Using Impressive on Mint/Ubuntu

I've earlier mentioned Impressive, a very handy program for presenting slide shows done as PDF files (e.g., using the LaTeX beamer class).  Today I finally managed to get a couple of features working on my laptop (Linux Mint "Helena") that had eluded me until recently.
  • The tab key toggles an overview mode where you can see (and jump to) any slide in the show. Beamer's method of displaying bullets etc. incrementally on a slide is to create a new PDF page for each "overlay"; so a slide ("frame") with five bullet items would occupy five pages in the PDF file. That's fine until you use the tab key in impressive and see a few bazillion "slides" listed. The answer is to run impressive with the option -O first in the command line. Well and good, except who wants to open a shell in order to run impressive. So the answer was to right-click a PDF file, select Open With > Other Application > Use a custom command and set the command to /usr/bin/impressive -O first.  Simple enough.

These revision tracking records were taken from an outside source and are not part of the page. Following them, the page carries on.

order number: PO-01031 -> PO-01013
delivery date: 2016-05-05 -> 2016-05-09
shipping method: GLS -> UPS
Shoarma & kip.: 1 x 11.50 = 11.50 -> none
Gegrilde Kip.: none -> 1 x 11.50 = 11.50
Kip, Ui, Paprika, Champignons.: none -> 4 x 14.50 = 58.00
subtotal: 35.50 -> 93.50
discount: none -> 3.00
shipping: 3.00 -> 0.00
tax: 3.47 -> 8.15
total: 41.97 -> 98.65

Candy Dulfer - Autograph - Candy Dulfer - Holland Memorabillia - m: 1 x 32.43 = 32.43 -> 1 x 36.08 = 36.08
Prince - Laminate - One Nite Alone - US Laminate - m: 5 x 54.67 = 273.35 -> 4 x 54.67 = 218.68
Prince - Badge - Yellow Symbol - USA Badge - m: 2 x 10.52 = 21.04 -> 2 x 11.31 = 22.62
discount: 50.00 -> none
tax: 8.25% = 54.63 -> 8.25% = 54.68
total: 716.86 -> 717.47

  • Theoretically, with the right helper software installed (pdftk), you can click on a hyperlink in a PDF file while displaying it with Impressive, and Impressive will jump to the designated page (if within the document) or open the target in a browser (if the URL points outside the document). Small problem: it has never worked for me. A web search revealed that the version of pdftk (1.41+dfsg-1) included in recent Ubuntu repositories (and thus also available in Mint's package manager) is the culprit. Downgrading to 1.41-3ubuntu1 solves the problem. This requires three steps: uninstall 1.41+dfsg-1; download and install 1.41-3ubuntu1; and, in the Synaptic package manager, mark pdftk as not to be updated (otherwise Synaptic will try to upgrade it back to 1.41+dfsg-1 every time it finds updates, and it would be easy to forget to uncheck it in some mass update).